**Before and after images:**
- Opening Delimiter -
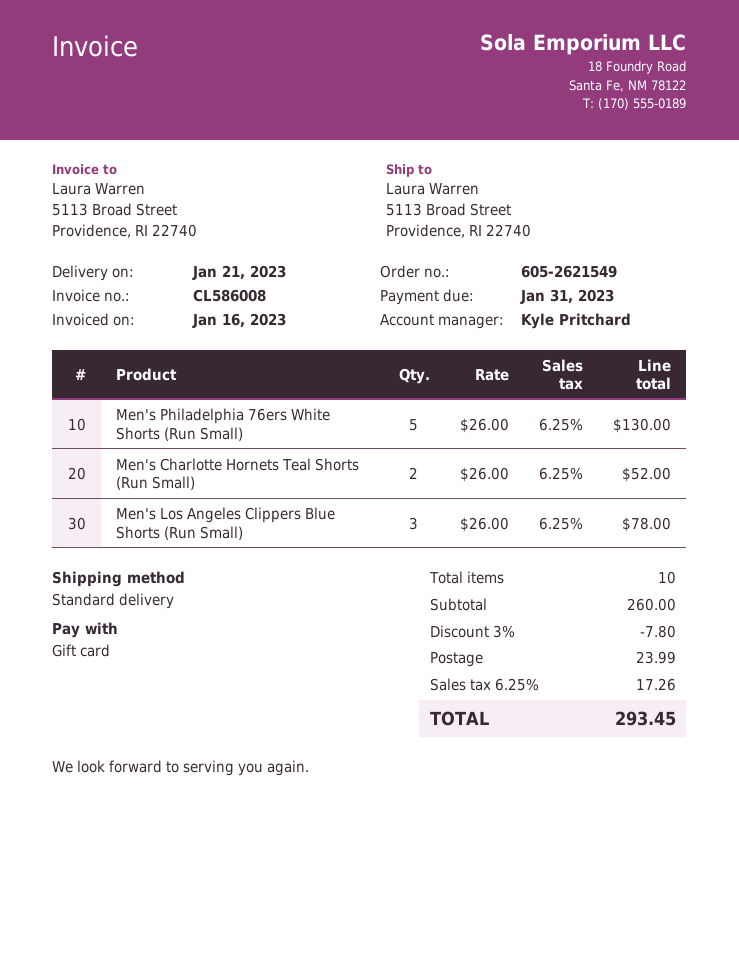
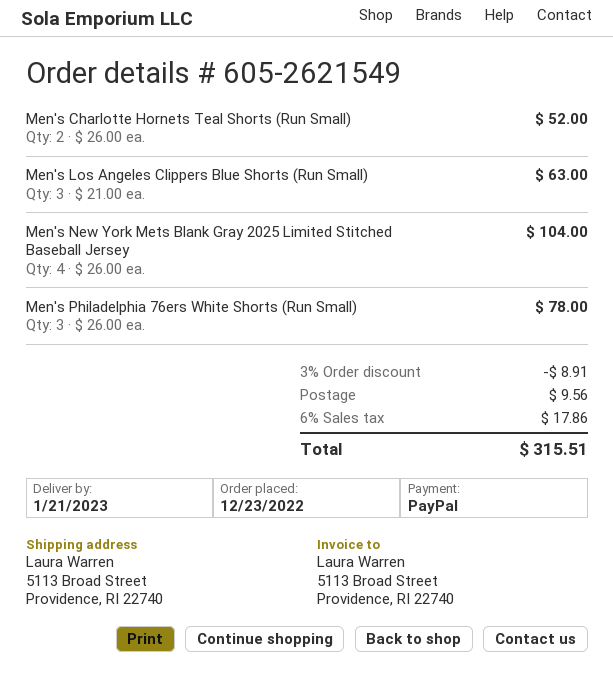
payment method: gift card -> PayPal
Men's Philadelphia 76ers White Shorts (Run Small): 5 x 26.00 = 130.00 -> 3 x 26.00 = 78.00
Men's Los Angeles Clippers Blue Shorts (Run Small): 3 x 26.00 = 78.00 -> 3 x 21.00 = 63.00
Men's New York Mets Blank Gray 2025 Limited Stitched Baseball Jersey: none -> 4 x 26.00 = 104.00
discount: 3% = 7.80 -> 3% = 8.91
shipping: 23.99 -> 9.56
tax: 6.25% = 17.26 -> 6% = 17.86
total: 293.45 -> 315.51

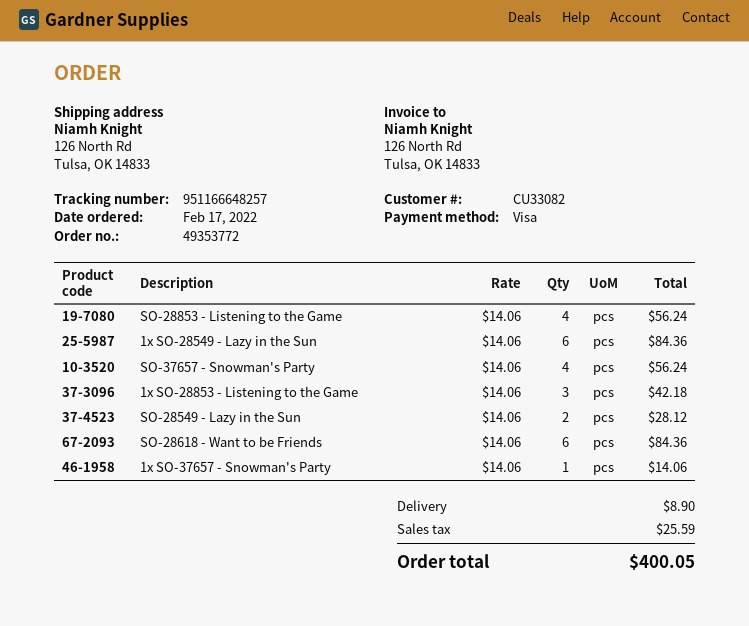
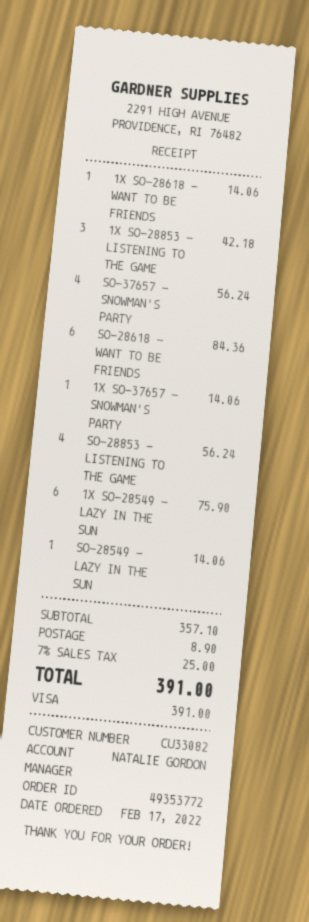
1x SO-28549 - Lazy in the Sun: 6 for 84.36 -> 6 for 75.90
SO-28549 - Lazy in the Sun: 2 for 28.12 -> 1 for 14.06
1X SO-28618 - WANT TO BE FRIENDS: none -> 1 for 14.06
tax: 25.59 -> 25.00
total: 400.05 -> 391.00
- Closing Delimiter -
**Your goal:** Although the records contain pictures, the copy should hold only their text, reproduced exactly.

**Answer to the exercise:**
payment method: gift card -> PayPal
Men's Philadelphia 76ers White Shorts (Run Small): 5 x 26.00 = 130.00 -> 3 x 26.00 = 78.00
Men's Los Angeles Clippers Blue Shorts (Run Small): 3 x 26.00 = 78.00 -> 3 x 21.00 = 63.00
Men's New York Mets Blank Gray 2025 Limited Stitched Baseball Jersey: none -> 4 x 26.00 = 104.00
discount: 3% = 7.80 -> 3% = 8.91
shipping: 23.99 -> 9.56
tax: 6.25% = 17.26 -> 6% = 17.86
total: 293.45 -> 315.51

1x SO-28549 - Lazy in the Sun: 6 for 84.36 -> 6 for 75.90
SO-28549 - Lazy in the Sun: 2 for 28.12 -> 1 for 14.06
1X SO-28618 - WANT TO BE FRIENDS: none -> 1 for 14.06
tax: 25.59 -> 25.00
total: 400.05 -> 391.00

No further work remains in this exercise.